Louis Lartet was born in Castelnau-Magnoac, in Seissan in the département of Gers. His father, Édouard Lartet was a prominent geologist and prehistorian who played a key role in the 1860s and 1870s in finding evidence that humans had lived during the Quaternary period and Louis continued his father's researches into human prehistory. He became a member of the Société géologique de France (Geological Society of France) in 1863 and joined the expedition organized by the Duke of Luynes to explore Palestine. This resulted in his publication of Exploration géologique de la mer Morte (1876-7), which formed his doctoral thesis. In 1868, Lartet was asked to conduct excavations in a rock shelter near the French village of Les Eyzies after workmen stumbled upon extinct animal bones, flint tools, and human skulls. Lartet discovered the partial skeletons of four prehistoric adults and one infant along with perforated shells used as ornaments, an object made from ivory, and worked reindeer antler. These Cro-magnon humans were soon identified as a new prehistoric human race distinct from the Neanderthal man fossils discovered in Germany in 1856.

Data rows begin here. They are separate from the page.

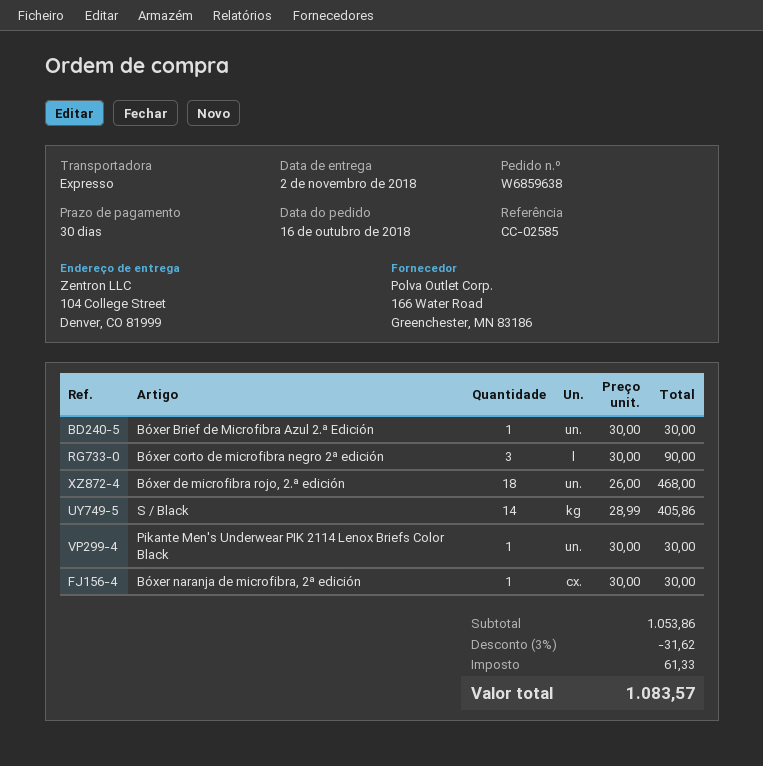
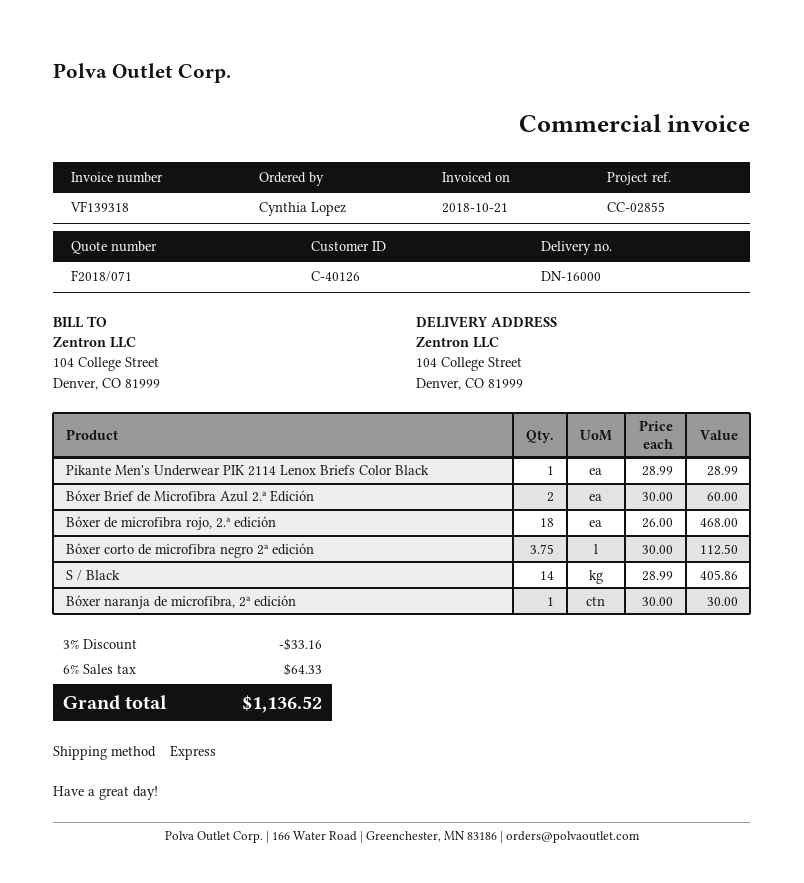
reference: CC-02585 -> CC-02855
Bóxer Brief de Microfibra Azul 2.ª Edición: 1 x 30.00 = 30.00 -> 2 x 30.00 = 60.00
Bóxer corto de microfibra negro 2ª edición: 3 x 30.00 = 90.00 -> 3.75 x 30.00 = 112.50
Pikante Men's Underwear PIK 2114 Lenox Briefs Color Black: 1 x 30.00 = 30.00 -> 1 x 28.99 = 28.99
discount: 3% = 31.62 -> 3% = 33.16
tax: 61.33 -> 64.33
total: 1083.57 -> 1136.52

Lartet began teaching geology at the University of Toulouse in 1873 and in 1879 he became a tenured professor of geology at the university. He became a member of the Société archéologique du midi de la France in 1879, the Société d'agriculture in 1880; the Académie des sciences in 1882 and the Société d'histoire naturelle in 1882.

==Works==
“Mémoire sur une sepulture des anciens troglodytes du Périgord.” Annales des sciences naturelles: Zoologie et paléontologie ser 5, 10 (1868): 133-45.

“Une sépulture des troglodytes du Périgord,” Bulletins de la Société d’Anthropologie de Paris 3 (1868): 335-349.

with Chaplain Duparc, “Sur une sépulture des anciens Troglodytes des Pyrénées superposée à un foyer contenant des débris humains associés à des dents sculptées de Lion et d'Ours.” Matériaux pour l’histoire primitive et naturelle de l’homme 2 ser., 9 (1874): 101-67.

Paléontologie. Paris: Masson, 1873.

Sur la dentition des proboscidiens fossiles (Dinotherium, Mastodontes et Éléphants) et sur la distribution géographique et stratigraphique de leurs débris en Europe. Paris : Martinet, 1859.